§ Problem to solve
Print all records exactly, pictures left out.

§ Information provided
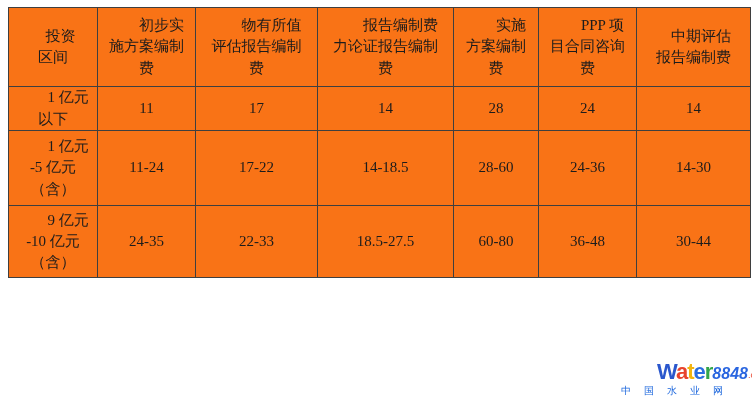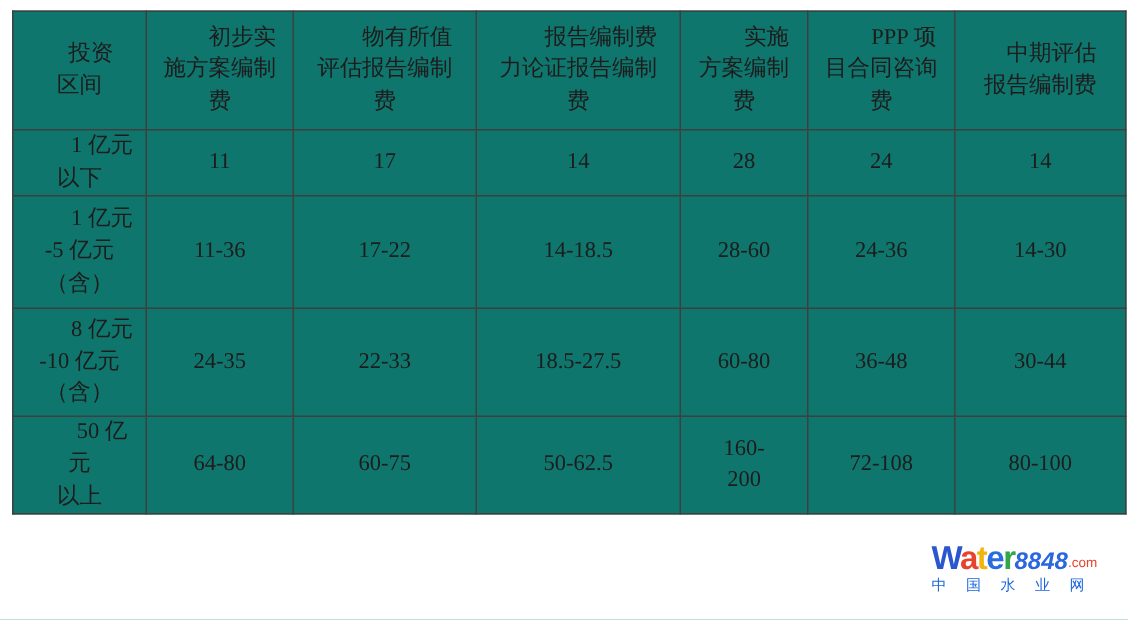"投资" table.fee-table { background: #0f766e -> #f97316 }
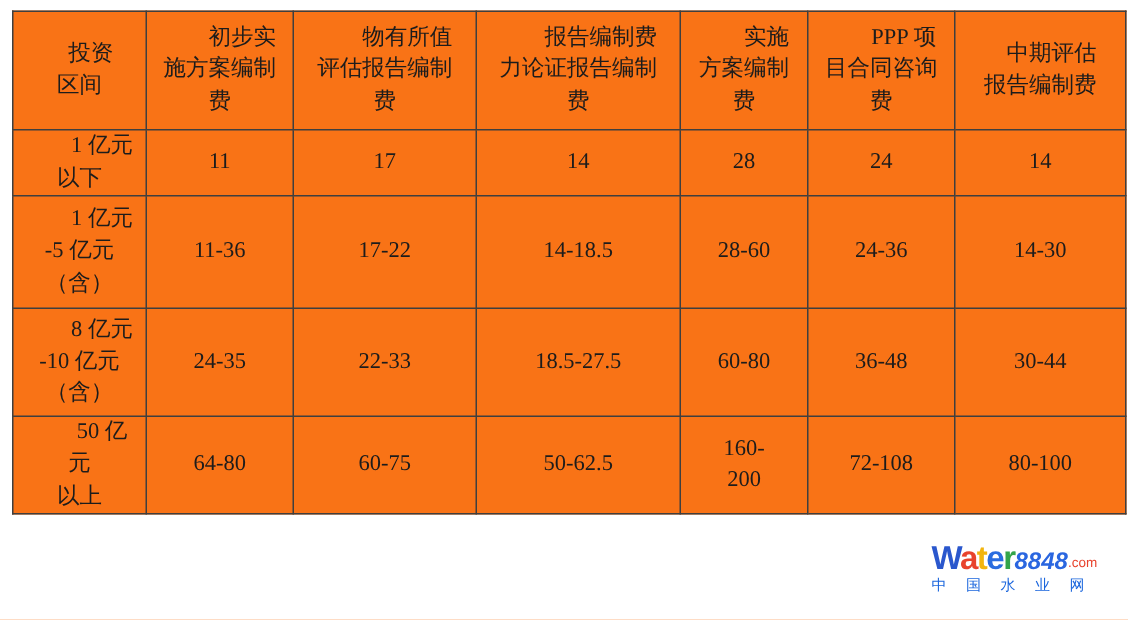"11-36" td { text: 11-36 -> 11-24 }
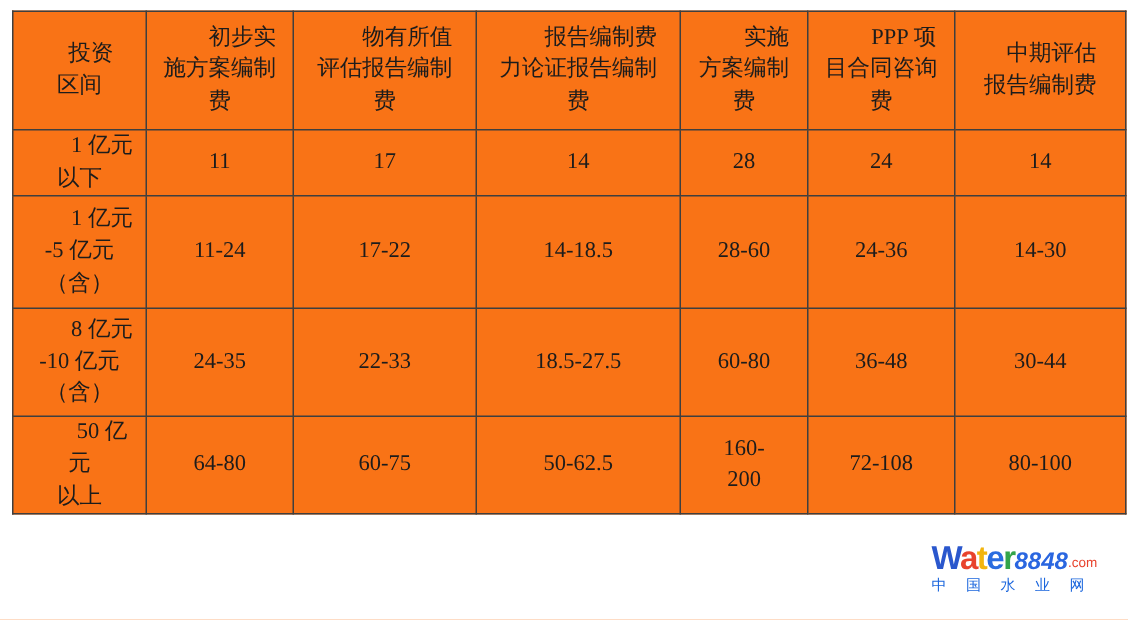"8 亿元" td { text: 8 -> 9 }
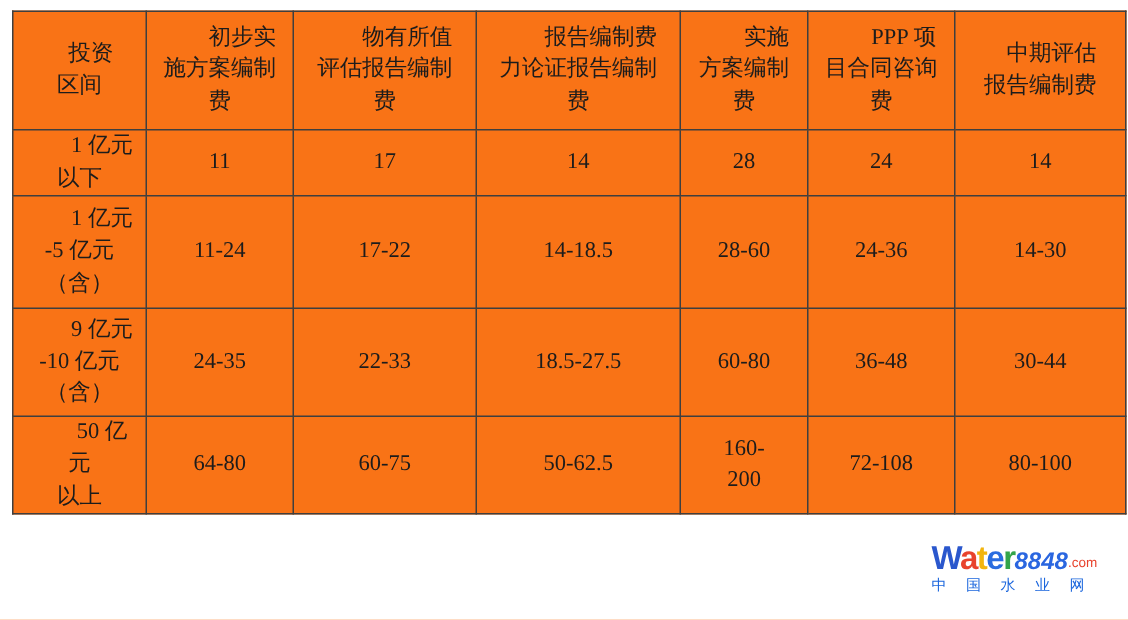"50 亿" tr { html: <tr> <td> 50 亿 元 以上</td> <td>64-80</td> <td>60-75</td> <td>50-62.5</td> <td>160- 200</td> <td>72-108</td> <td>80-100</td> </tr> -> none }
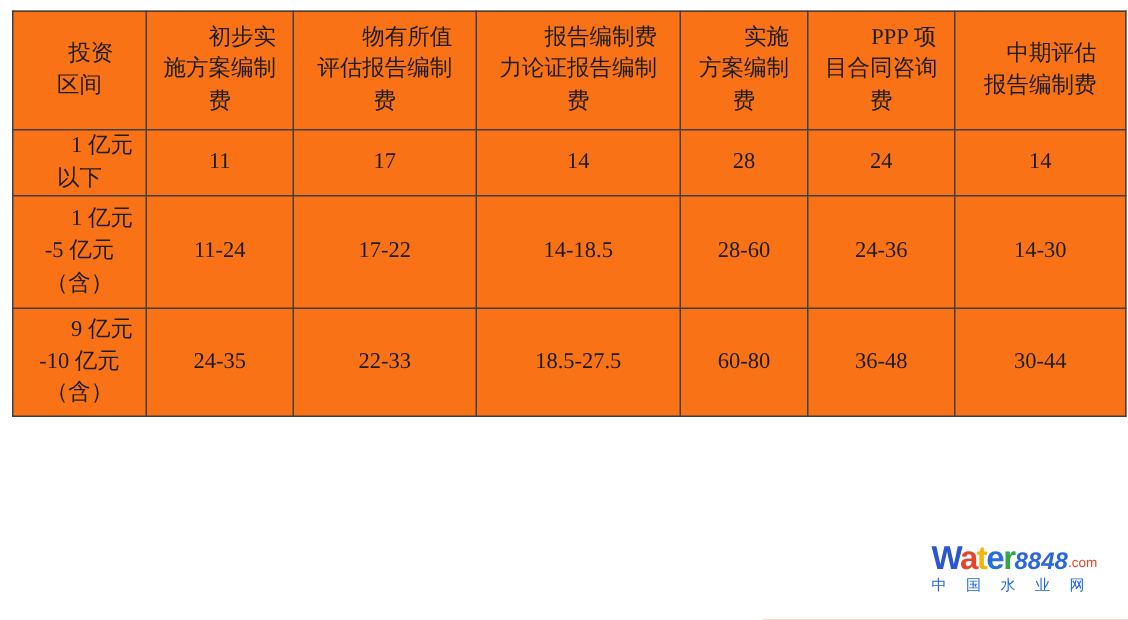"Water" .brand-word { margin-left: none -> 36px }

§ Written response
"投资" table.fee-table { background: #0f766e -> #f97316 }
"11-36" td { text: 11-36 -> 11-24 }
"8 亿元" td { text: 8 -> 9 }
"50 亿" tr { html: <tr> <td> 50 亿 元 以上</td> <td>64-80</td> <td>60-75</td> <td>50-62.5</td> <td>160- 200</td> <td>72-108</td> <td>80-100</td> </tr> -> none }
"Water" .brand-word { margin-left: none -> 36px }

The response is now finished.